Hors champ, en tant qu’espace réflexif, poursuit et continue de nourrir à son tour et de multiples façons ma propre sensibilité pour le complexe phono-musico-visuel, de même que les postures qu’il est possible d’adopter afin de tirer du sens de ces relations.
Plusieurs auteur·trice·s ayant écrit pour Hors champ au cours des deux dernières années — et j’ai choisi cette temporalité récente, celle de mon implication à la revue, laissant aux plus initié·e·s le soin d’effectuer un remontage temporel — ont chacun·e·s à leur manière partagé leur vision d’un film plutôt que de tenter trop vite d’y apposer du sens, en dé-composant ses potentialités pour mieux les faire apparaître à travers l’expérience. Que ce soit la curiosité pour la porte et ses rôles dans Nosferatu par Maude Trottier 6 , texte initié par la récurrence remarquée des photographies de la porte du domicile de l’horrible Jeffrey Epstein dans les quotidiens, faisant suite au documentaire qui m’aura tant obsédé moi aussi ; la déclaration d’amour faite à Debbie Reynolds — juste à elle ? — par Sylvain Lavallée 7 , texte teinté de nostalgie guidé par Cavell et les sens possibles du monde, si senti qu’il m’aura touchée au point de verser une larme ; ou encore les dialogues inventés par Olivier Godin, inspirés par son amour des films de Seijun Suzuki 8 , libres, un peu étranges, énigmatiques ; tant de puissants élans d’écriture qui m’auront fascinée et tenue en haleine. Ces manières d’approcher le cinéma, qui peuvent paraître a priori aux antipodes les unes des autres — et bien d’autres marquantes lues dans Hors champ — ont ceci en commun : une teneur poétique, sensible et passionnée pour les expériences plurielles et personnelles du cinéma.

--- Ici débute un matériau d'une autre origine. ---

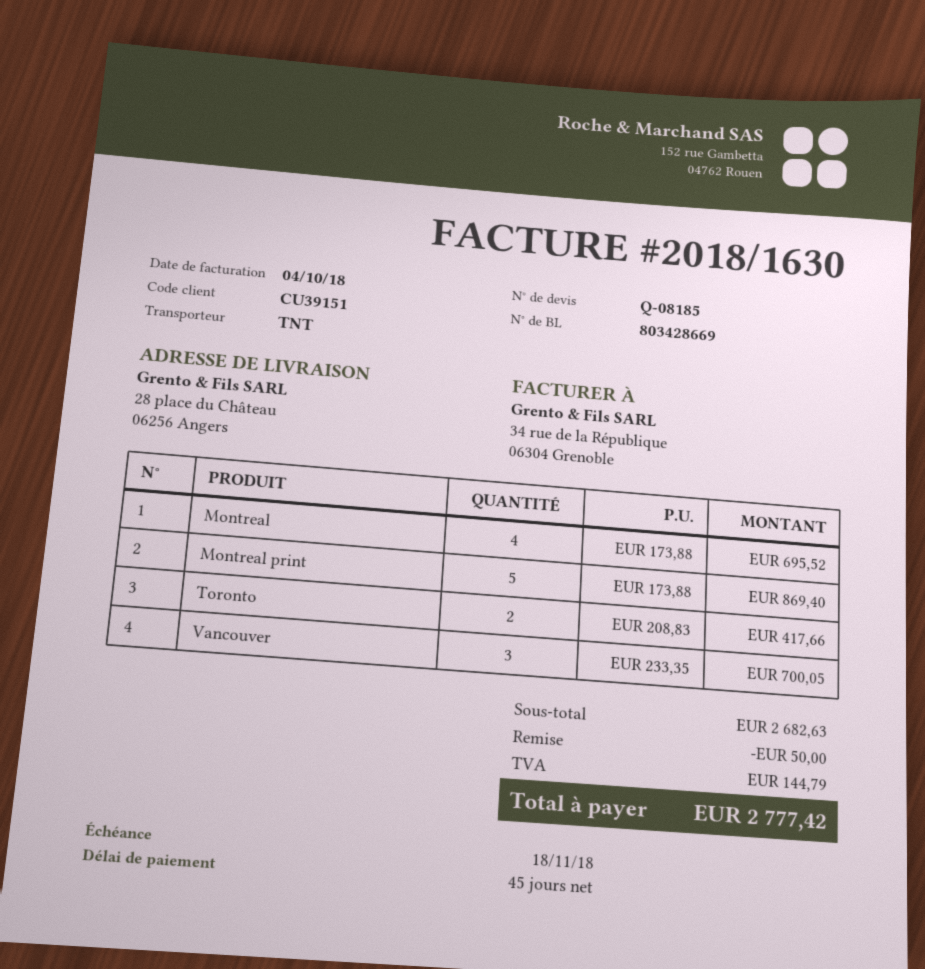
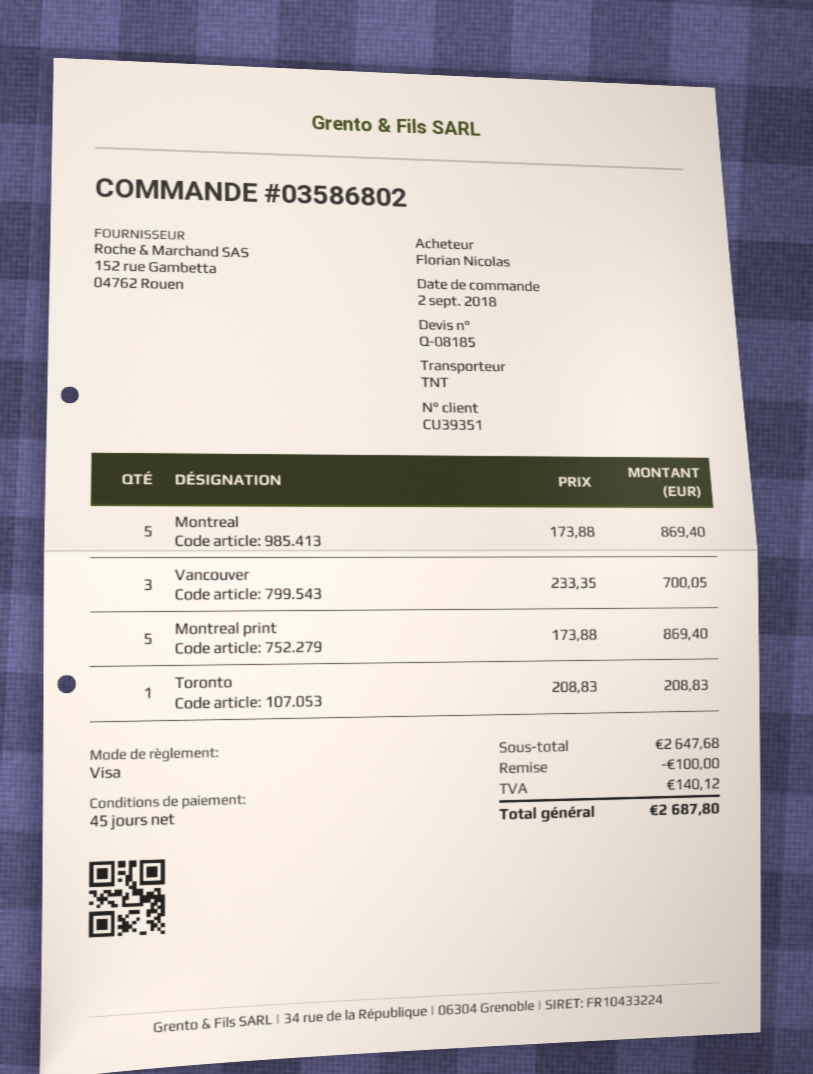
customer number: CU39151 -> CU39351
Montreal: 4 x 173.88 = 695.52 -> 5 x 173.88 = 869.40
Toronto: 2 x 208.83 = 417.66 -> 1 x 208.83 = 208.83
subtotal: 2682.63 -> 2647.68
discount: 50.00 -> 100.00
tax: 144.79 -> 140.12
total: 2777.42 -> 2687.80

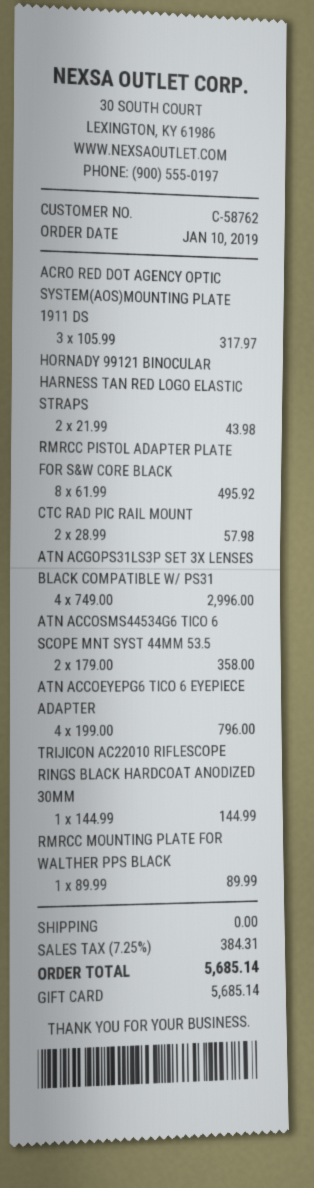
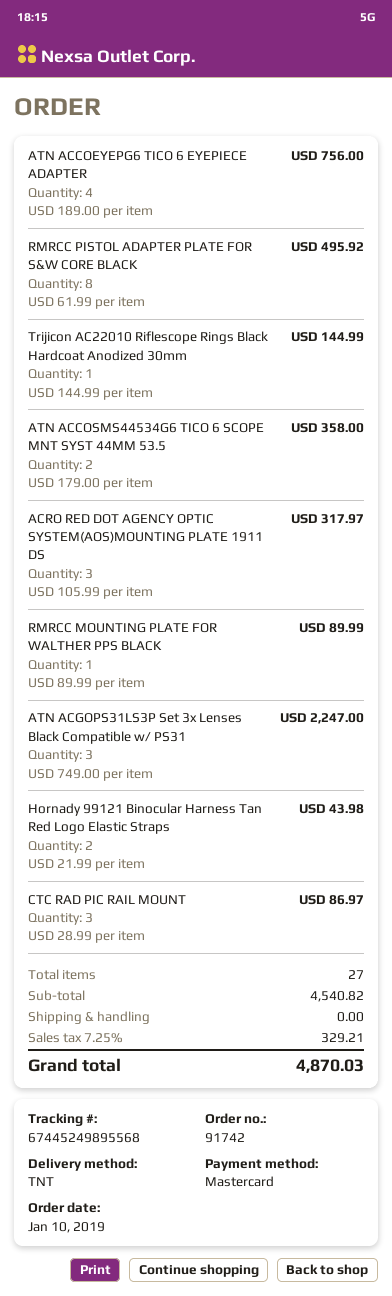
payment method: gift card -> Mastercard
CTC RAD PIC RAIL MOUNT: 2 x 28.99 = 57.98 -> 3 x 28.99 = 86.97
ATN ACGOPS31LS3P SET 3X LENSES BLACK COMPATIBLE W/ PS31: 4 x 749.00 = 2996.00 -> 3 x 749.00 = 2247.00
ATN ACCOEYEPG6 TICO 6 EYEPIECE ADAPTER: 4 x 199.00 = 796.00 -> 4 x 189.00 = 756.00
tax: 7.25% = 384.31 -> 7.25% = 329.21
total: 5685.14 -> 4870.03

Ces lectures auront nourri mon désir d’écriture et affiné ma sensibilité pour l’audio-visuel. Elles m’auront aidé et m’aident encore à donner, j’ose le dire, sens au monde, que je perçois. Voilà l’une des grandes forces exercées par Hors champ depuis maintenant vingt-cinq ans. Lieu virtuel qui regorge d’errances cinéphiliques, de motifs à l’étude et de dialogues imaginés. De ces formes d’écritures, réflexives et parfois déroutantes qui constituent un apport réel et essentiel aux vastes études du cinéma, entre autres à travers l’approche féconde de l’étude de cas, souvent privilégiée par la revue. Hors champ — anti-revue-critique ? —, est ainsi, à mon sens, le lieu des possibles tout indiqué pour expérimenter les « relations phono-musico-visuelles 9 » du film : un « agencement machinique réclam[ant] son expérimentateur ou son écoute du milieu, une écoute mimétique 10 », où les rapports entre la musique et les images composent un processus d’investigation et de découvertes mutuelles. De surcroît, une méthode de description méticuleuse rendue à travers l’écriture. Et dont je me risquerais ici à une tentative…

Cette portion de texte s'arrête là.